**What the task requires:**
Each line of the listing must be transcribed exactly, except for the images, which should be excluded.

**Records for this exercise:**
□ □ □ □ □

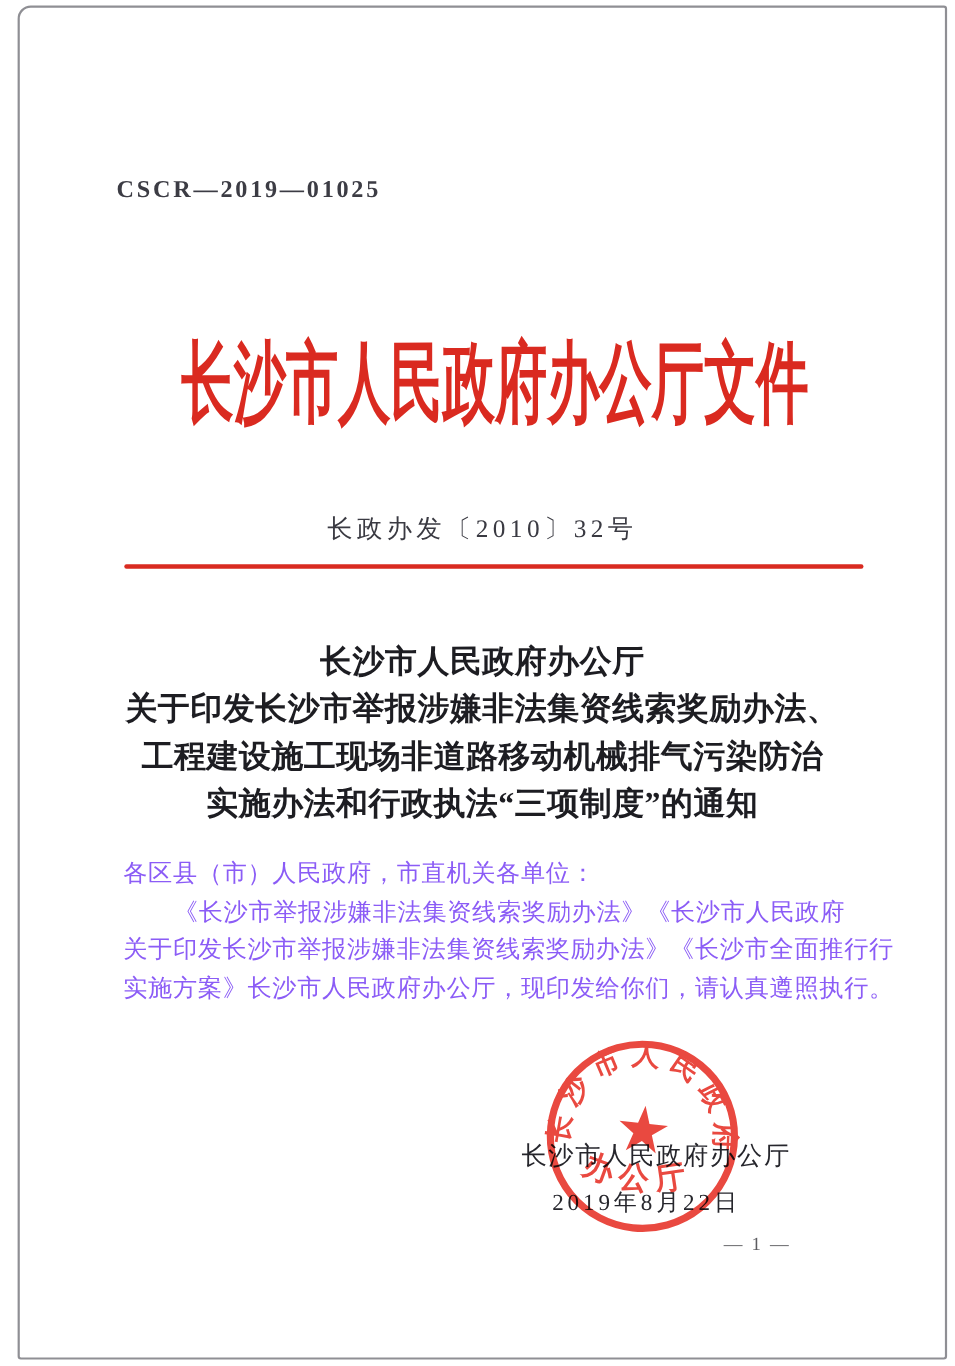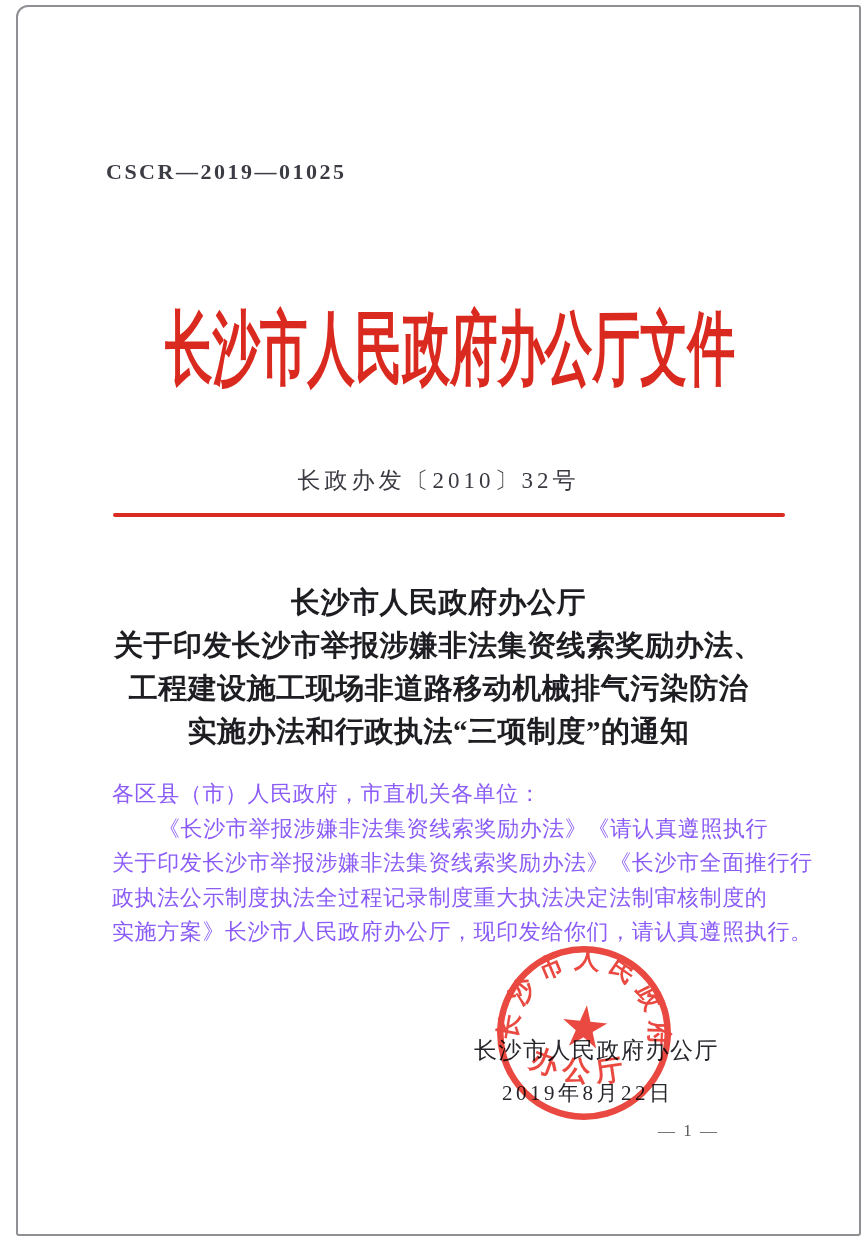--- a/index.html
+++ b/index.html
@@ -155,23 +155,22 @@
 
     <div class="heading">
       <div>长沙市人民政府办公厅</div>
       <div>关于印发长沙市举报涉嫌非法集资线索奖励办法、</div>
       <div>工程建设施工现场非道路移动机械排气污染防治</div>
       <div>实施办法和行政执法“三项制度”的通知</div>
     </div>
 
     <div class="body-text">
       <div class="pline">各区县（市）人民政府，市直机关各单位：</div>
-      <div class="pline indent">《长沙市举报涉嫌非法集资线索奖励办法》《请认真遵照执行</div>
+      <div class="pline indent">《长沙市举报涉嫌非法集资线索奖励办法》《长沙市人民政府</div>
       <div class="pline">关于印发长沙市举报涉嫌非法集资线索奖励办法》《长沙市全面推行行</div>
-      <div class="pline">政执法公示制度执法全过程记录制度重大执法决定法制审核制度的</div>
       <div class="pline">实施方案》长沙市人民政府办公厅，现印发给你们，请认真遵照执行。</div>
     </div>
 
     <div class="signature">长沙市人民政府办公厅</div>
 
     <div class="sign-date">2019年8月22日</div>
 
     <svg class="seal" viewBox="0 0 200 200">
       <g transform="rotate(6 100 100)">
         <circle cx="100" cy="100" r="90" fill="none" stroke="#e8392f" stroke-width="7"></circle>

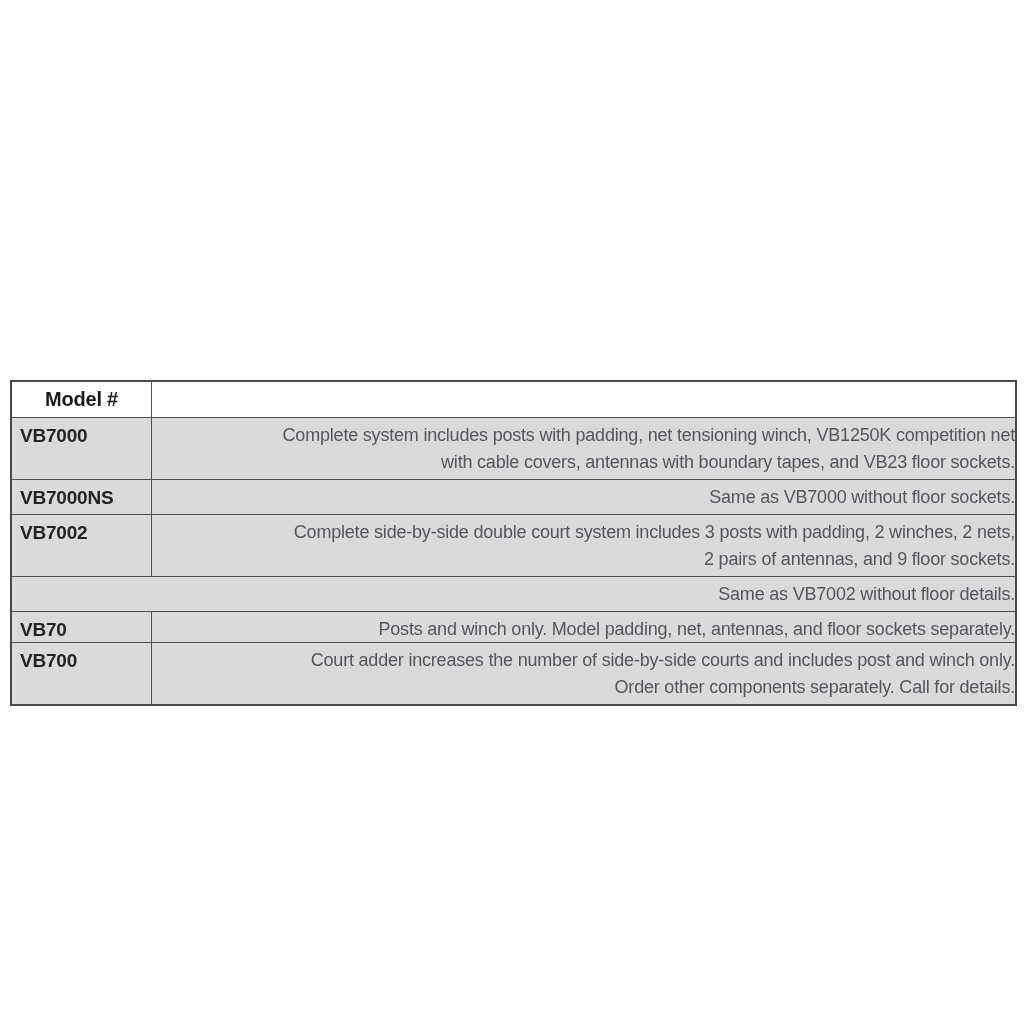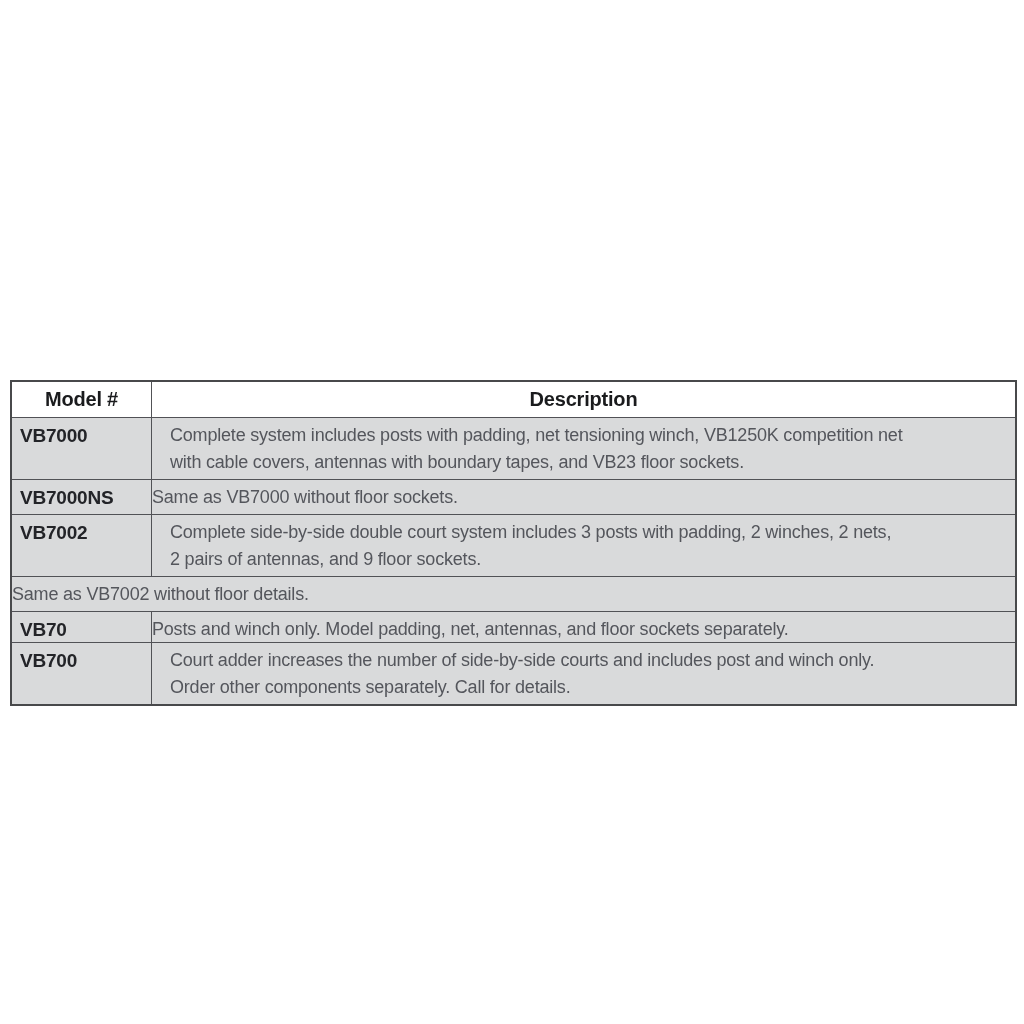--- a/index.html
+++ b/index.html
@@ -42,46 +42,45 @@
     flex: 0 0 140px;
     border-right: 1px solid #515256;
     font-weight: bold;
     font-size: 19px;
     color: #232428;
     padding-left: 8px;
     text-align: left;
   }
   .cell.desc {
     flex: 1 1 auto;
-    text-align: left;
+    text-align: right;
     font-size: 18px;
     color: #54565c;
     white-space: pre-line;
   }
   .header-row .cell {
     font-weight: bold;
     font-size: 20px;
     color: #1a1b1d;
     text-align: center;
   }
   .header-row .cell.model { padding-left: 0; }
   .h-header { height: 35px; }
-  .h-tall   { height: 62px; gap: 18px; }
+  .h-tall   { height: 62px; }
   .h-short  { height: 35px; }
   .h-thin   { height: 31px; }
 </style>
 </head>
 <body>
 
 <div class="page">
   <div class="spec-table">
 
     <div class="row header-row h-header">
       <div class="cell model">Model #</div>
-      <div class="cell desc">Description</div>
     </div>
 
     <div class="row h-tall">
       <div class="cell model">VB7000</div>
       <div class="cell desc">Complete system includes posts with padding, net tensioning winch, VB1250K competition net
 with cable covers, antennas with boundary tapes, and VB23 floor sockets.</div>
     </div>
 
     <div class="row h-short">
       <div class="cell model">VB7000NS</div>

□ □ □ □ □

**Exercise output:**
--- a/index.html
+++ b/index.html
@@ -155,23 +155,22 @@
 
     <div class="heading">
       <div>长沙市人民政府办公厅</div>
       <div>关于印发长沙市举报涉嫌非法集资线索奖励办法、</div>
       <div>工程建设施工现场非道路移动机械排气污染防治</div>
       <div>实施办法和行政执法“三项制度”的通知</div>
     </div>
 
     <div class="body-text">
       <div class="pline">各区县（市）人民政府，市直机关各单位：</div>
-      <div class="pline indent">《长沙市举报涉嫌非法集资线索奖励办法》《请认真遵照执行</div>
+      <div class="pline indent">《长沙市举报涉嫌非法集资线索奖励办法》《长沙市人民政府</div>
       <div class="pline">关于印发长沙市举报涉嫌非法集资线索奖励办法》《长沙市全面推行行</div>
-      <div class="pline">政执法公示制度执法全过程记录制度重大执法决定法制审核制度的</div>
       <div class="pline">实施方案》长沙市人民政府办公厅，现印发给你们，请认真遵照执行。</div>
     </div>
 
     <div class="signature">长沙市人民政府办公厅</div>
 
     <div class="sign-date">2019年8月22日</div>
 
     <svg class="seal" viewBox="0 0 200 200">
       <g transform="rotate(6 100 100)">
         <circle cx="100" cy="100" r="90" fill="none" stroke="#e8392f" stroke-width="7"></circle>

--- a/index.html
+++ b/index.html
@@ -42,46 +42,45 @@
     flex: 0 0 140px;
     border-right: 1px solid #515256;
     font-weight: bold;
     font-size: 19px;
     color: #232428;
     padding-left: 8px;
     text-align: left;
   }
   .cell.desc {
     flex: 1 1 auto;
-    text-align: left;
+    text-align: right;
     font-size: 18px;
     color: #54565c;
     white-space: pre-line;
   }
   .header-row .cell {
     font-weight: bold;
     font-size: 20px;
     color: #1a1b1d;
     text-align: center;
   }
   .header-row .cell.model { padding-left: 0; }
   .h-header { height: 35px; }
-  .h-tall   { height: 62px; gap: 18px; }
+  .h-tall   { height: 62px; }
   .h-short  { height: 35px; }
   .h-thin   { height: 31px; }
 </style>
 </head>
 <body>
 
 <div class="page">
   <div class="spec-table">
 
     <div class="row header-row h-header">
       <div class="cell model">Model #</div>
-      <div class="cell desc">Description</div>
     </div>
 
     <div class="row h-tall">
       <div class="cell model">VB7000</div>
       <div class="cell desc">Complete system includes posts with padding, net tensioning winch, VB1250K competition net
 with cable covers, antennas with boundary tapes, and VB23 floor sockets.</div>
     </div>
 
     <div class="row h-short">
       <div class="cell model">VB7000NS</div>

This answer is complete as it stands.